• Problem description
Working from the records below, repeat exactly the lines starting at the line that contains "none -> <div>H3K27Ac" and ending at the line that contains "text: Window ->", inclusive.

[[ Records open ]]

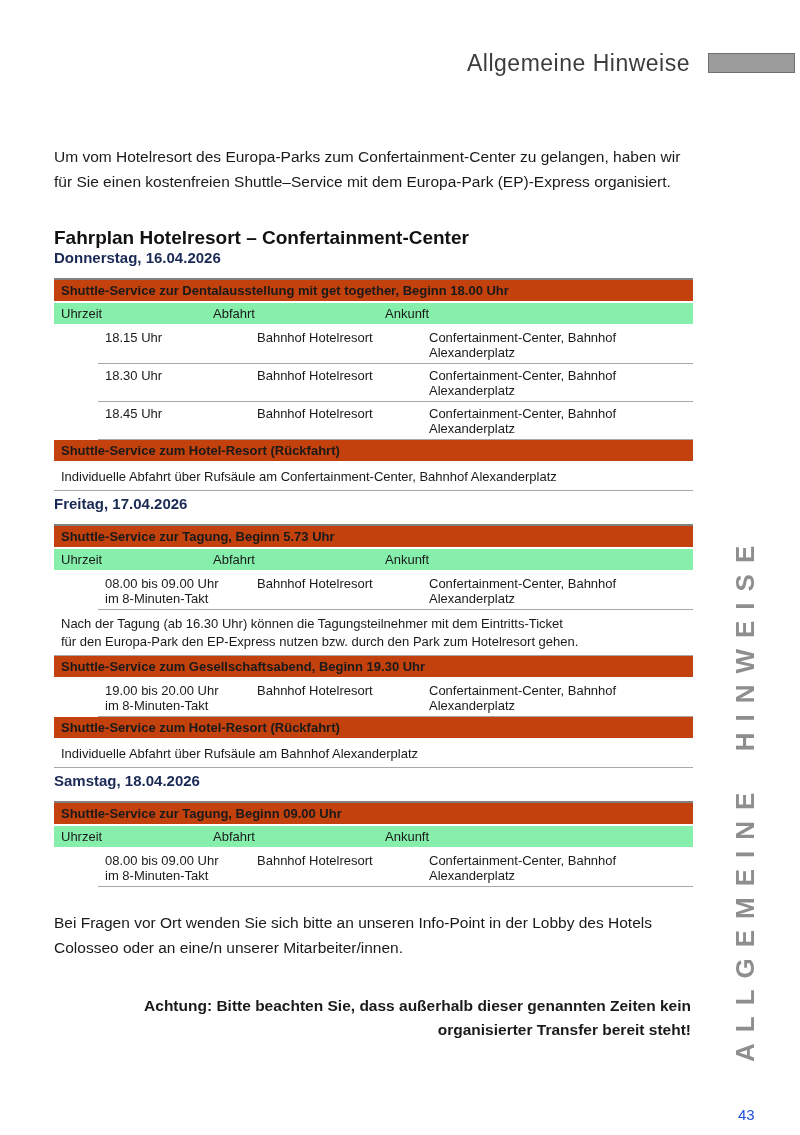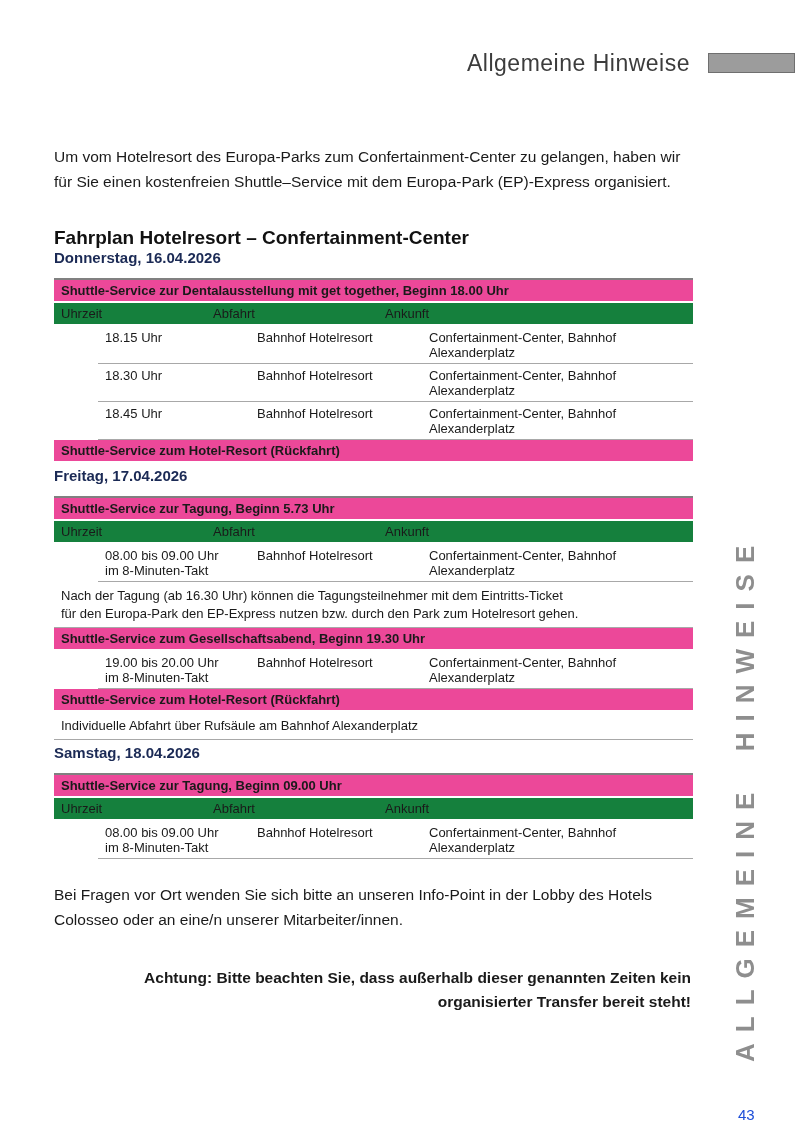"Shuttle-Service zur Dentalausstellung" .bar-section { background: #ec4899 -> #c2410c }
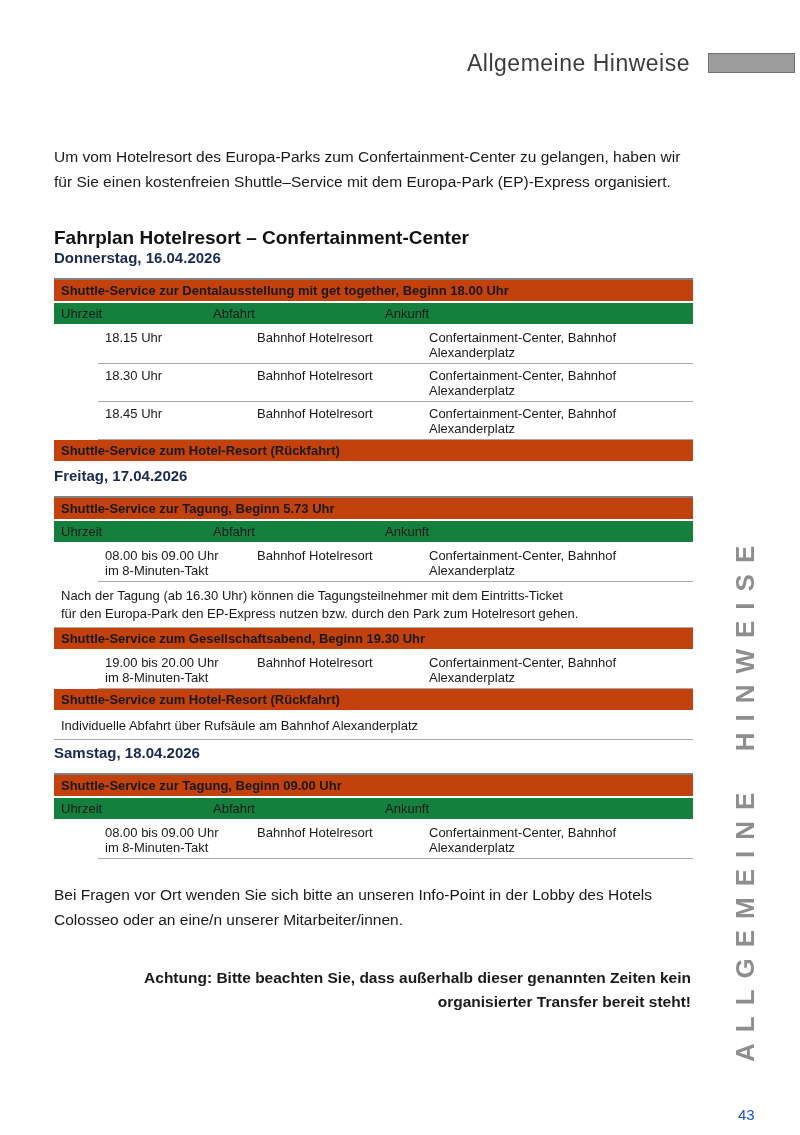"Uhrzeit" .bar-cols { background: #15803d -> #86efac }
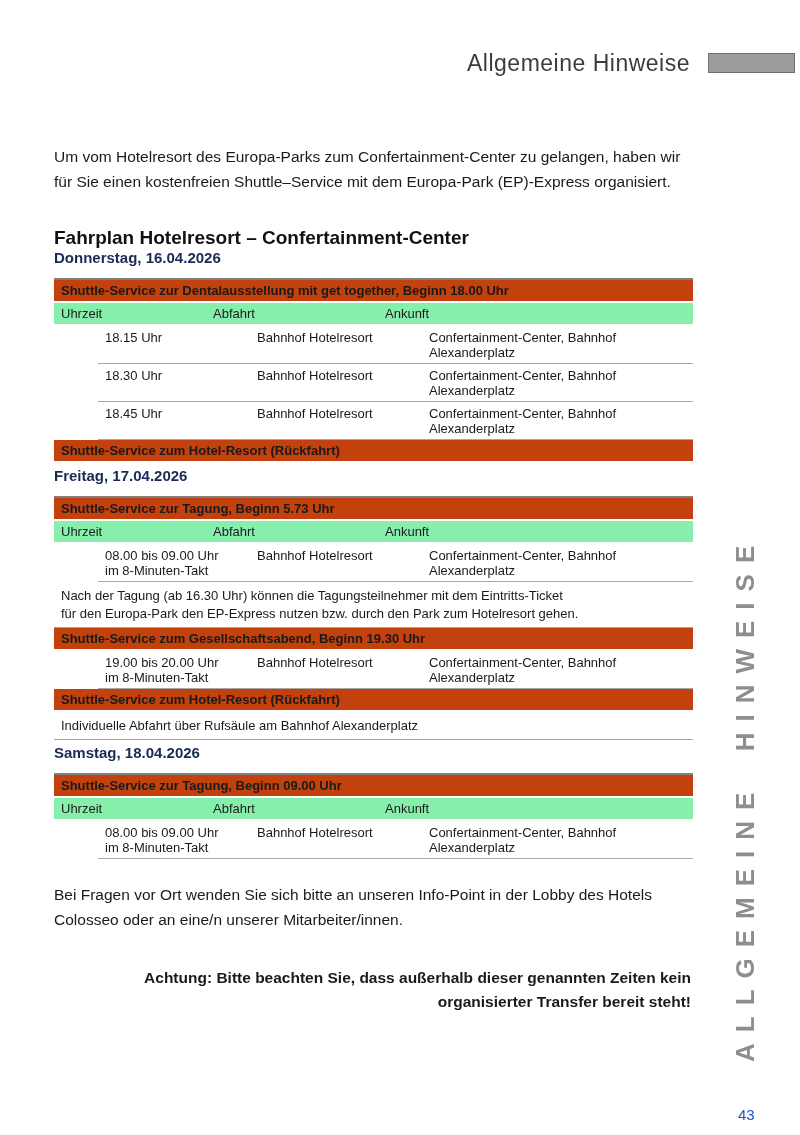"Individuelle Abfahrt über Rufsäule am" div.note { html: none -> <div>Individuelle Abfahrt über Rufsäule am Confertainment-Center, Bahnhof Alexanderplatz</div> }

[[ Records closed ]]
[[ Records open ]]

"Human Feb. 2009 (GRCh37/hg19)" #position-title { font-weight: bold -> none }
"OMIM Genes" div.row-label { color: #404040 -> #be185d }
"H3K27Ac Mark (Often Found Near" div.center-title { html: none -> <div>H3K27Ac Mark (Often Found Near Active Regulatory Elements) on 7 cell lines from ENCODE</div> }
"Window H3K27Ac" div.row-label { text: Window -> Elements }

[[ Records closed ]]
[[ Records open ]]

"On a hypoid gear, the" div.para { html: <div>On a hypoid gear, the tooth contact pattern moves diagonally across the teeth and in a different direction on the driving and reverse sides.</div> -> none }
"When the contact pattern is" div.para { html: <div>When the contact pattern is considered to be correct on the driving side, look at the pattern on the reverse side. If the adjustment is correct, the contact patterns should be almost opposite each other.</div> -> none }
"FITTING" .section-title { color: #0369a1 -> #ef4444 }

[[ Records closed ]]

• Exercise answer
"H3K27Ac Mark (Often Found Near" div.center-title { html: none -> <div>H3K27Ac Mark (Often Found Near Active Regulatory Elements) on 7 cell lines from ENCODE</div> }
"Window H3K27Ac" div.row-label { text: Window -> Elements }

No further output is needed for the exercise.